Program Specification

This section describes the specific managed XML and XSL classes used to implement the executable test specification system. These XML classes are called from VBA in Word, from the command line with a .NET EXE and from a Web Form.

Architecture

The main goal of the Sqrts.NET system is to serialize binary content from Microsoft Word 2002 documents into an XML format suitable for use by test code execution engines such as the Managed Code Framework (see step 3 in Figure 16).

Click here for larger image

Figure 16. Sqrts.NET compilers overview (click picture for larger image)

As you can see, the key player in this architecture is SqrtsDotNetAuthoring.dll. That component is called by both Word 2002 (specifically, by the sqrts.dot template) and (optionally) by a .NET EXE (sqrts.net.varmap.compiler.exe). The SqrtsDotNetAuthoring.dll first converts the Word binary content to IML (step 1 in Figure 16). IML is an XML schema. The IML may contain XML nodes that represent multiple test cases for a given test variation, so the .NET component must then process the IML expanding all tacit test cases into explicit vars (step 2 in Figure 16).

This expanded IML (XIML) may not yet be suitable for consumption by test code frameworks; for example, the XIML file may contain multiple varmap nodes (one or more for automated tests and one or more for manual tests). Therefore, one final step is necessary. In this final step, the .NET component uses managed XML to save each automated test varmap node to a separate file, leaving all manual test varmap nodes in the XIML file (step 3 in Figure 16).

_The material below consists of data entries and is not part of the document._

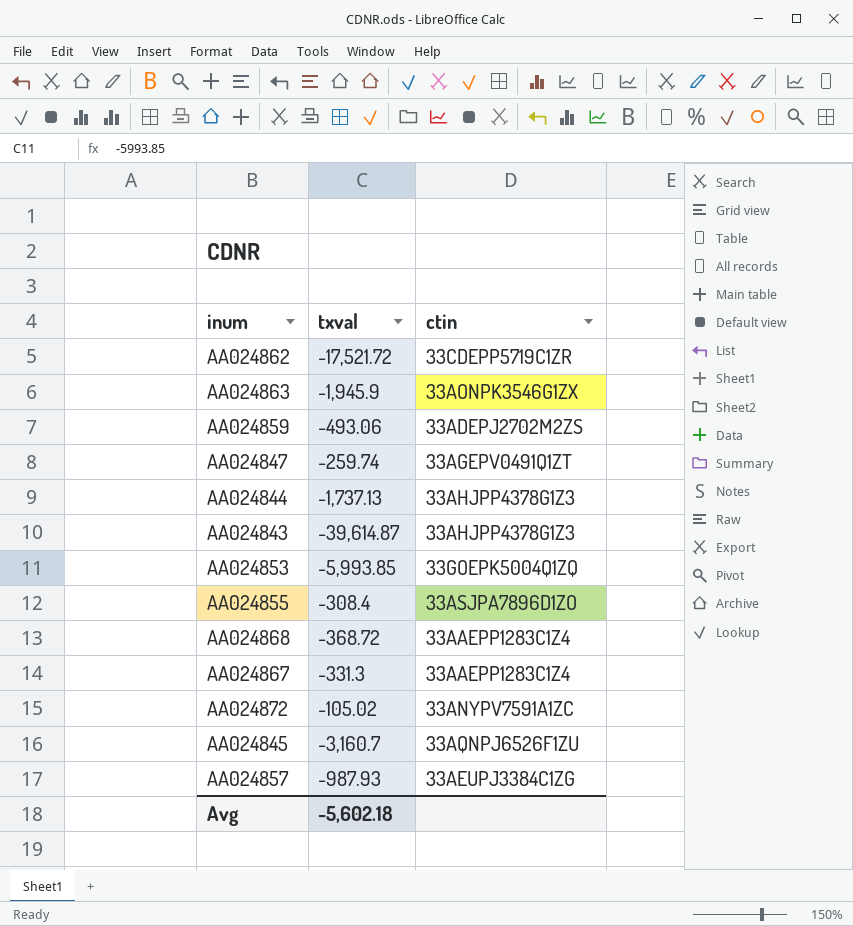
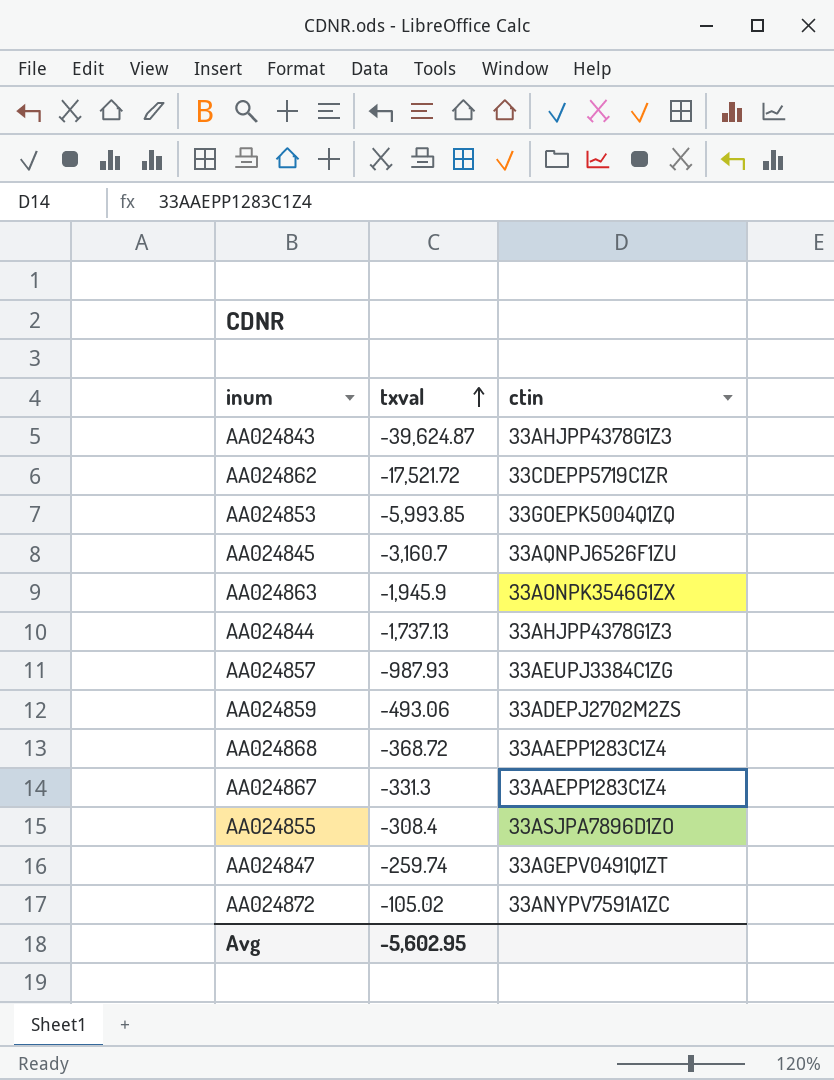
row order: none -> txval ascending
AA024843 | txval: -39,614.87 -> -39,624.87
Avg | txval: -5,602.18 -> -5,602.95

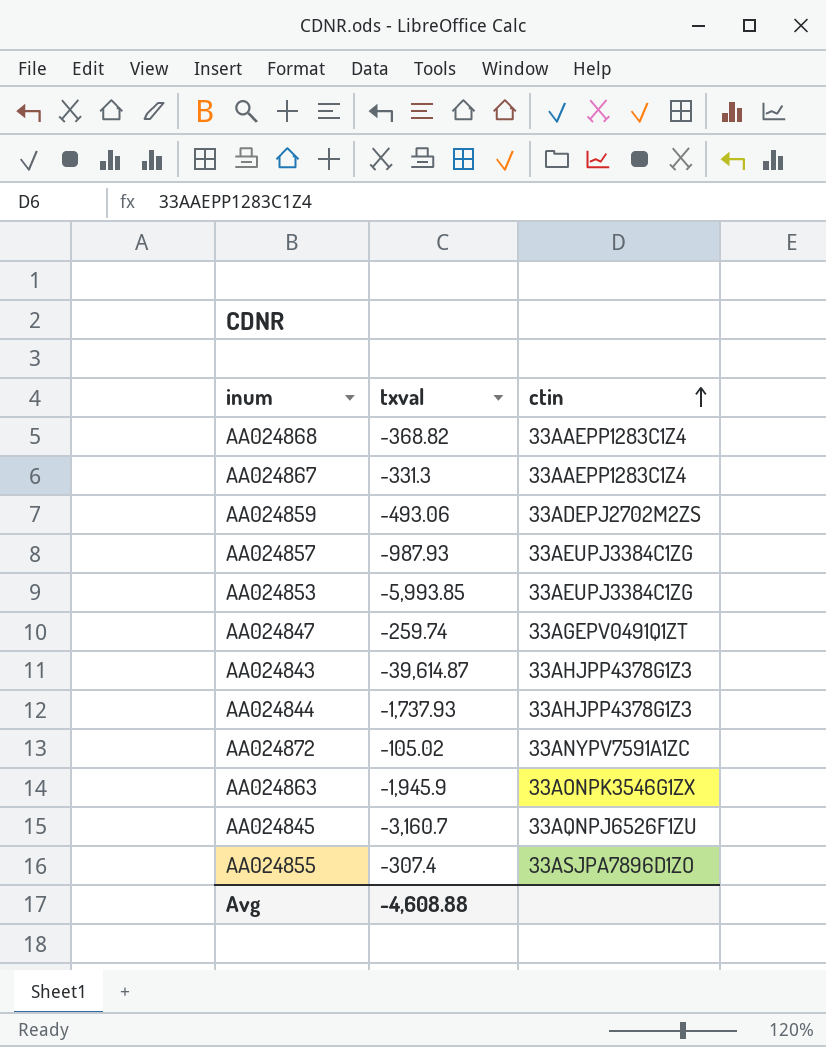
row order: txval ascending -> ctin ascending
row AA024862: -17,521.72 | 33CDEPP5719C1ZR -> none
AA024868 | txval: -368.72 -> -368.82
AA024853 | ctin: 33GOEPK5004Q1ZQ -> 33AEUPJ3384C1ZG
AA024843 | txval: -39,624.87 -> -39,614.87
AA024844 | txval: -1,737.13 -> -1,737.93
AA024855 | txval: -308.4 -> -307.4
Avg | txval: -5,602.95 -> -4,608.88

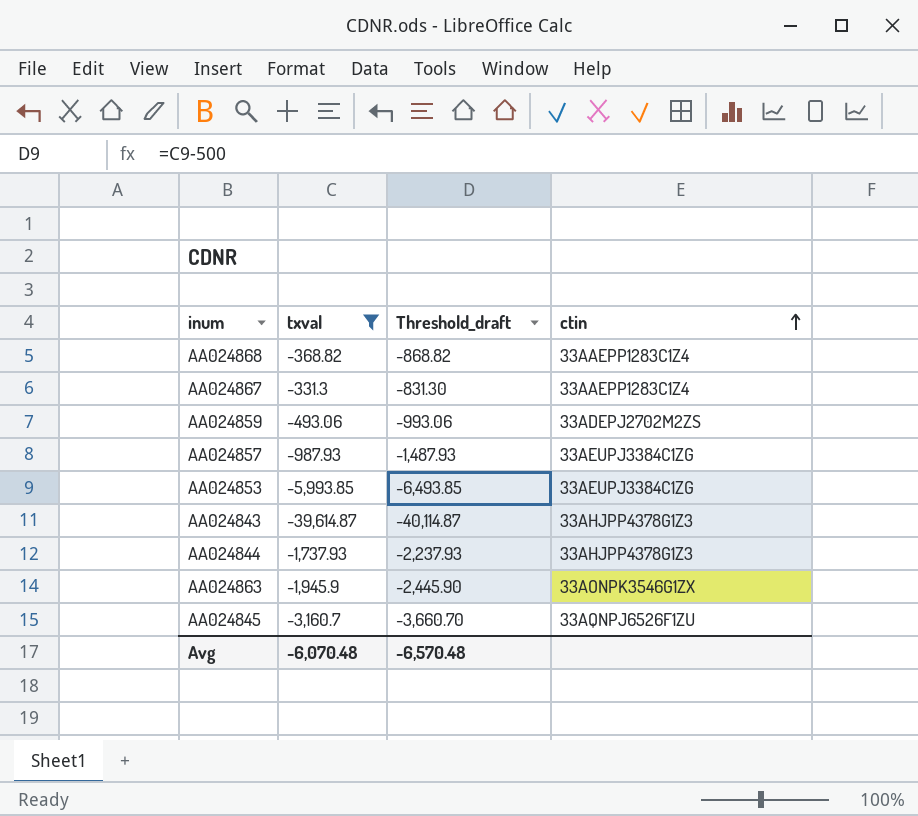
filter: none -> txval <= -331.3
column Threshold_draft | formula: none -> [txval] - 500
Avg | txval: -4,608.88 -> -6,070.48

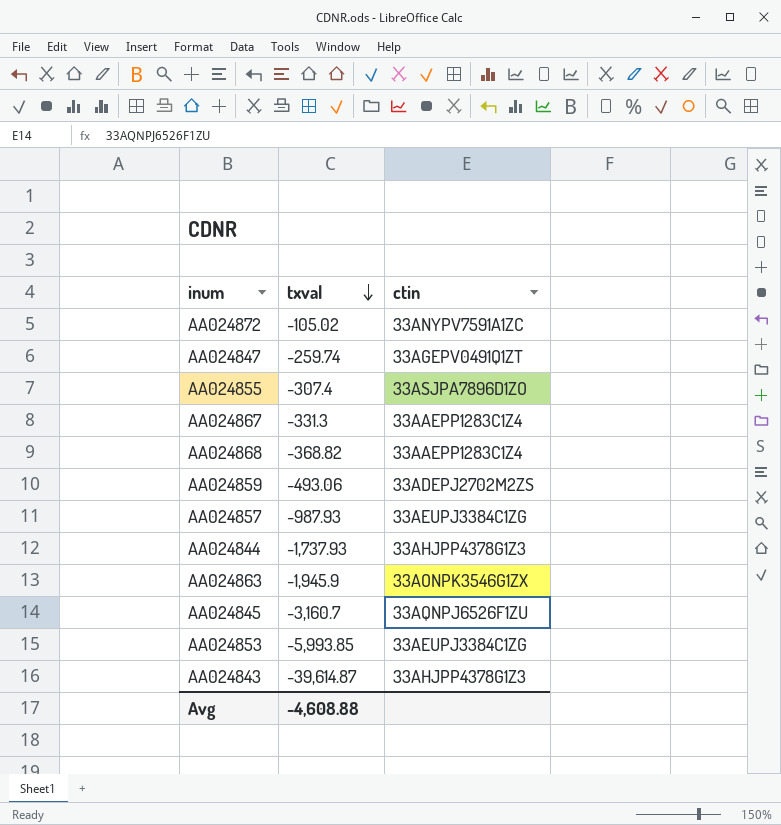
filter: txval <= -331.3 -> none
row order: ctin ascending -> txval descending
column Threshold_draft | formula: [txval] - 500 -> none
Avg | txval: -6,070.48 -> -4,608.88

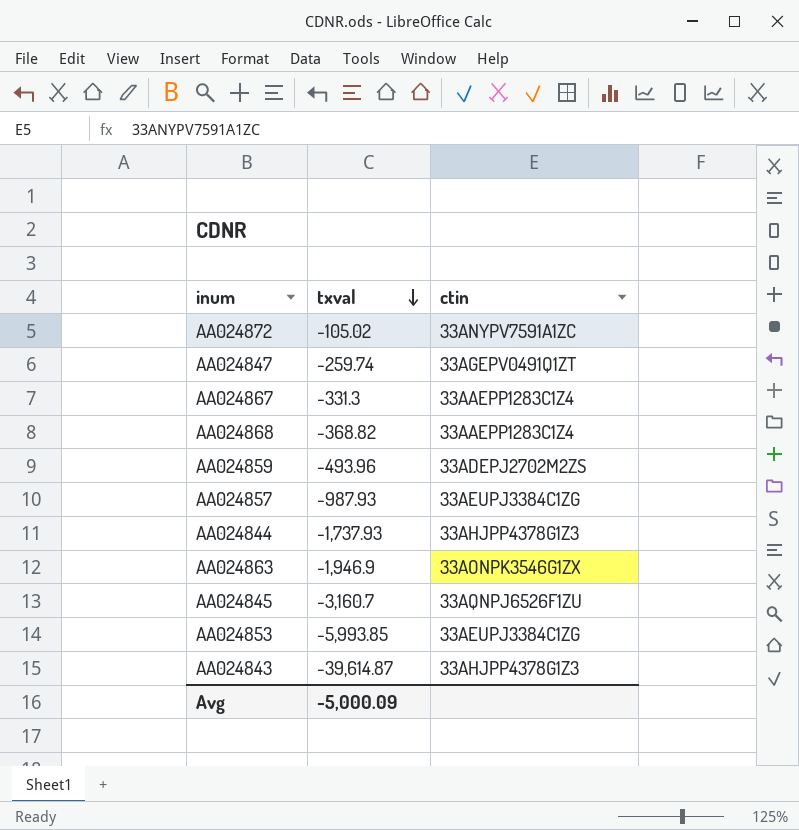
row AA024855: -307.4 | 33ASJPA7896D1ZO -> none
AA024859 | txval: -493.06 -> -493.96
AA024863 | txval: -1,945.9 -> -1,946.9
Avg | txval: -4,608.88 -> -5,000.09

To summarize, Word content passes through an XML pipeline being changed along the way by a series of XSLT and managed XML files. The process will produce three XML files, each with a different purpose. The first XML file is a direct serialization of the Word content; the second XML file expands some of the first XML into much more test data than was entered in Word; and the third file is in a format suitable for execution by software test automation. Our goal was to use a loosely-coupled technology to tightly bind our test specs to our test executables. Our motto is "change the spec, change the code."